The unexpected quality of Will's acting versus the cheeziness of the special FX are definitely not in allignment. The editing technique tries to keep the "cool" FX on the screen the least amount of time possible, but it's still long enough for the illusion to crumble before any attentive eye.

Neville & his German Shepard Sam, short for Samantha, are out by day, hunting in the city of New York, which has no other human inhabitants in sight. But Central Park has spread into the city streets & a new ecology has arisen, including herds of cartoon-animated elk & escapees from the zoo such as the cartoon-animation pride of lions.

Neville & Sam hunt cartoons on foot, & from speeding automobile. The streets are clear for high speed chases when that seems exciting to the filmmakers. At other times the streets are cluttered with abandoned vehicles, the asphalt broken, with the returning temperate forest popping out the cracks.

This switch back & forth between impassable streets full of abandoned vehicles & trees, & perfect undamaged roads for pointless race-driving, is merely the earliest of a whole slug of irrational sequences you really don't want to be thinking about too long.

I Am LegendThe sun won't be up much longer so Neville & Sam head back to their homey fortress. At sunset, vampiric ghouls, absurdly called "Dark Seekers" as in some assinine video game, crawl out of their shadowy nooks to rule the city.

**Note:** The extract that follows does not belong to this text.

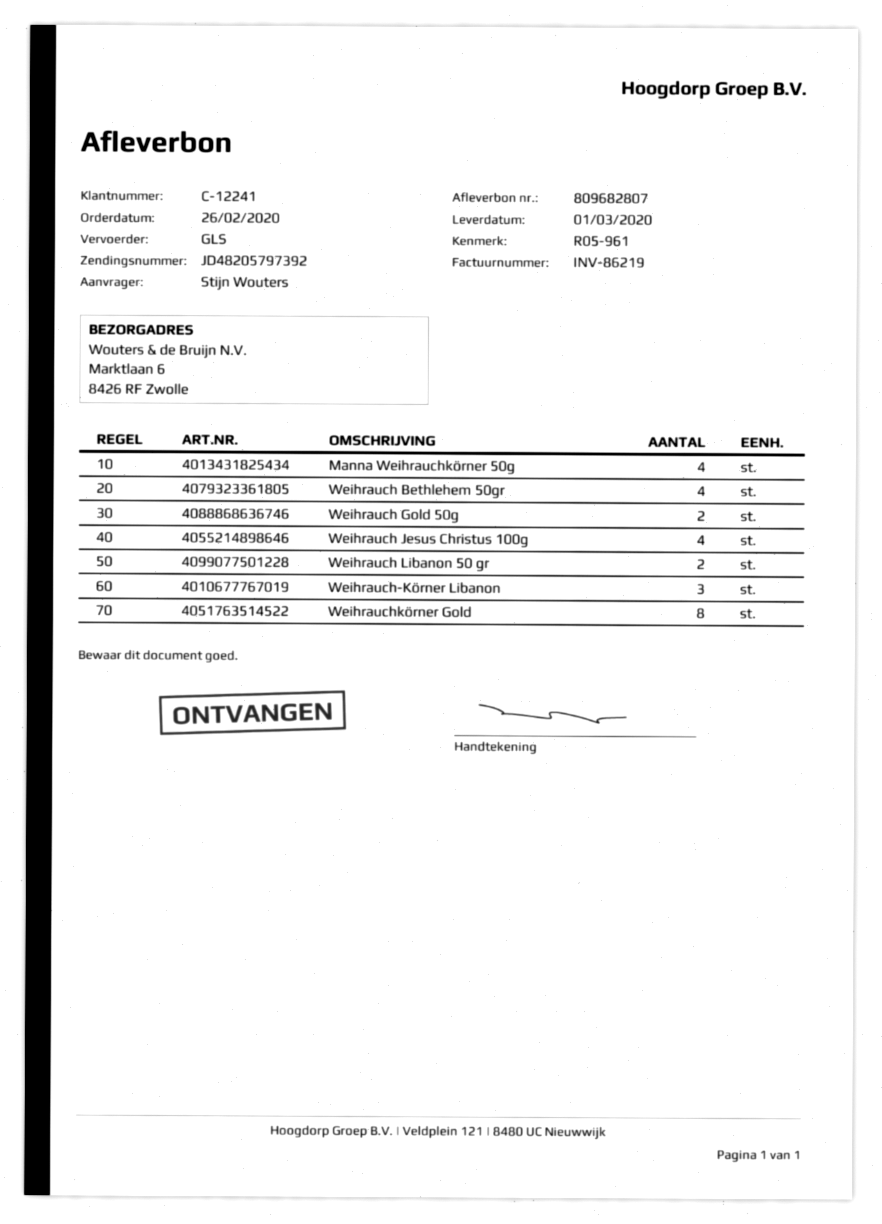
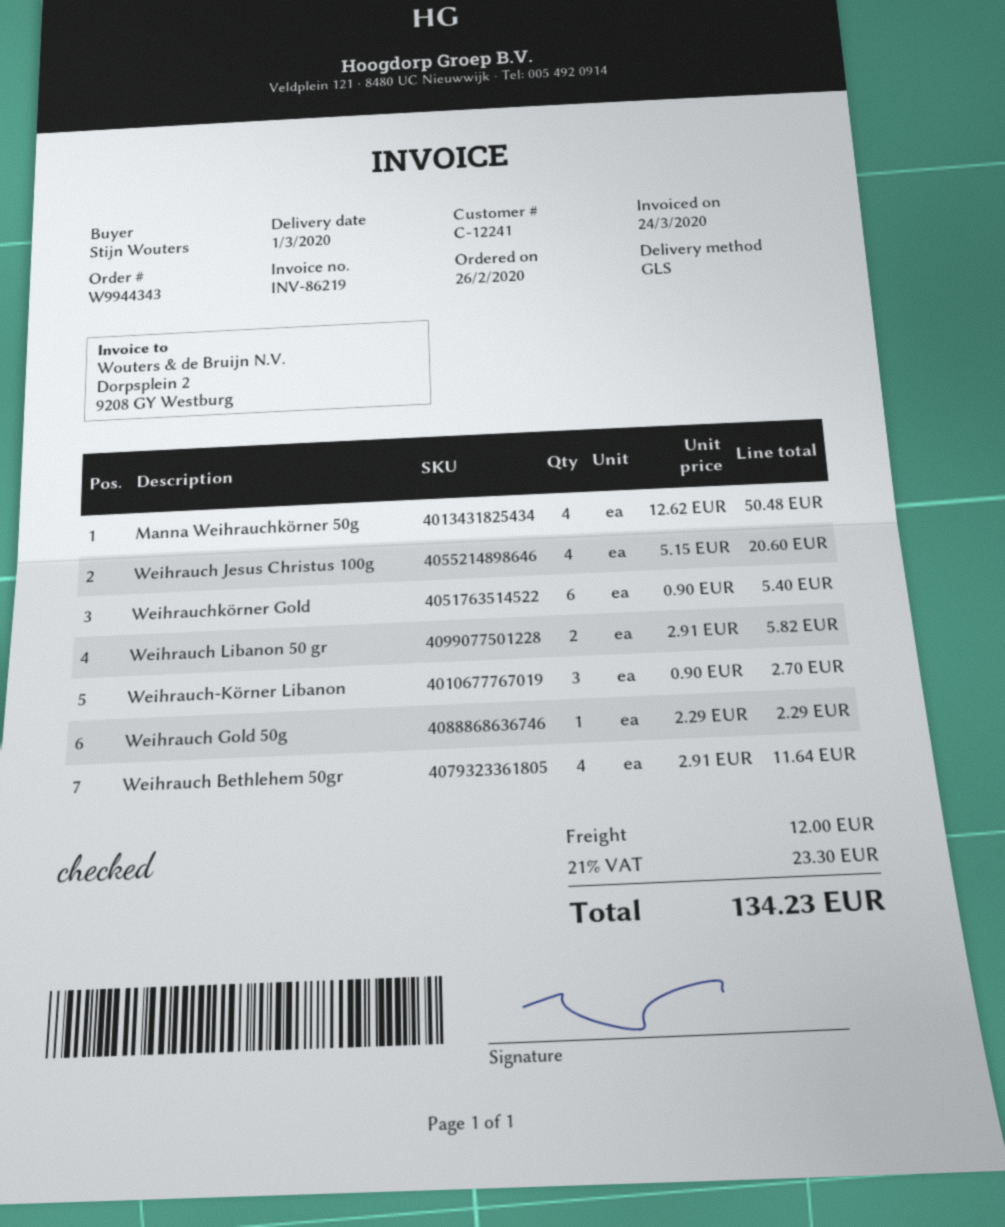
Weihrauch Gold 50g: 2 -> 1
Weihrauchkörner Gold: 8 -> 6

These are the horrific "survivors" of a man-made contagion that killed the majjority of humanity world-wide transforming too many of the ill into mindless flesheaters, with the very few who had been entirely immune to the illness becoming the vampire ghouls' prey.

If it sometimes looks way too much like a video game instead of a movie, this could well be because it does exist as such under the title "I Am Legend: Survival." As with movies designed to advertise rides at Disneyland & so aimed very, very low i;ntellectually, there's some feeling of I Am Legend being an afterthought to the video game, rather than vis-a-vis, with scenarios thunked up by teenagers & aimed at aggressive tweens.

With a handy laboratory in the basement of his fortress, Neville is experimenting on vampire-ghoul lab-rats looking for the cure. He needs a real ghoul, er, Dark Seeker, upon whom to conduct inhuman experiments, & ends up capturing the alpha female of a pack of ghouls.

I Am LegendAlthough Dash Mihok & Joanna Numata ostensibly play the alpha male & alpha female, really they are just the bodies over which CGI equivalent of rotoscoping was done. They look cartoon characters, nowhere near convincing.

All the ghouls could've been effectively creepy even as CGI characters if the whole darned film had been a cartoon, but as it is, when they open their mouths as big as their whole heads, with exaggerated cartoon facial expressions generally, they just look like comic book drawings pasted onto photographs of New York City.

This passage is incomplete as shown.